Aparentaba que era otoño y el mismo tiempo lo discutía. Octubre deseaba vestir elegante y se olvidó de su propia ropa. Málaga, después de mirar, observa, entre brisas más frescas, a quienes la habitan: débiles sonrisas indeterminadas; vistas ausentes ante un horizonte en peligro; espacios sombríos llenos de luz que nos conducen a la sempiterna incertidumbre, a ese deseo de encuentro que nos invade hasta ver lo que no fuimos; a esa inquietud de considerar a la ciudad como ella lo hizo con nosotros; a un despertar agitado donde la urbe es luz cegadora ante su devenir incierto.

La ciudad se atavía en cada fiesta y se siente fatigada de no festejar su propia orilla; esa de la que nadie habla y todo el mundo explica; la rivera de una mar con temores; de una cita temerosa con un futuro titubeante de torres portuarias desleales con nuestras miradas. ¿Le hemos preguntado a Málaga por Málaga?

La cuestión se torna verdial y a aquellos quienes dudan de la supremacía de esta música los dejo con la intención de plantearse más la vida conviviendo en esta villa. Capital de sonoras repercusiones, la cual recita desde su palpito más amargo nuevas elegías.
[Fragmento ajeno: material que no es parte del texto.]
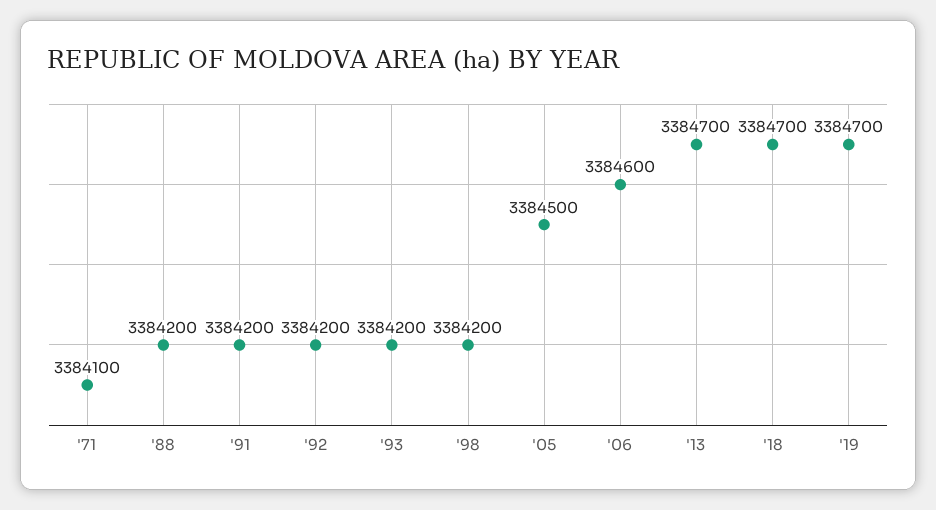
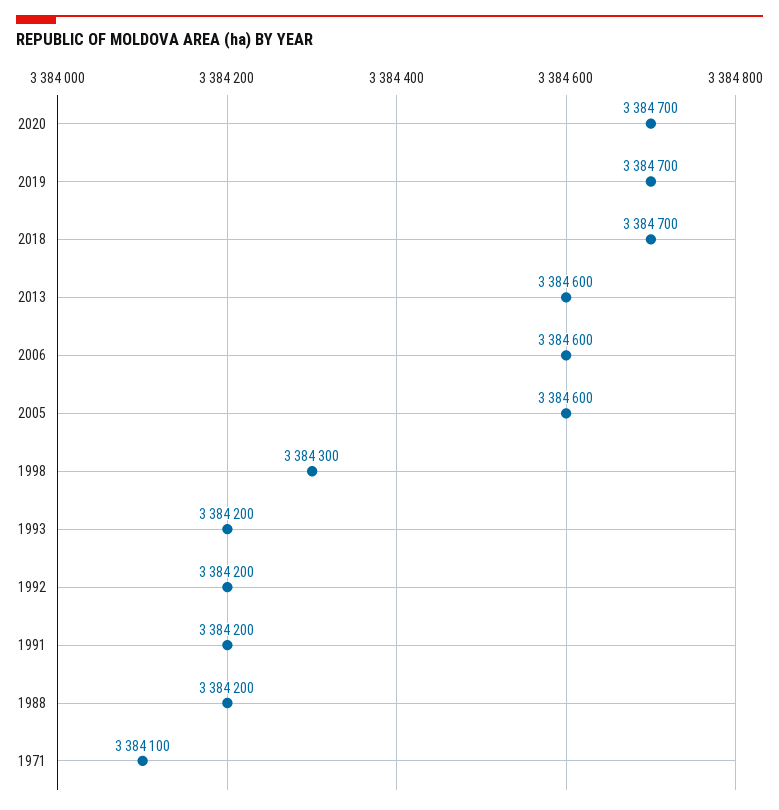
'98: 3384200 -> 3384300
'05: 3384500 -> 3384600
'13: 3384700 -> 3384600
2020: none -> 3384700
Wilde pensó en esta ciudad, tan vehemente y comprometida, que se aleja de sí misma para observarse desde la bocana del puerto. El célebre escritor, un tanto adormecido por la larga siesta, se sintió pío frente a este embrollo sarcástico y decidió tomar palabras en el asunto: «La belleza es superior al genio. No necesita explicación». En ese mismo instante se enamoró. Grave gesto el amor a Málaga.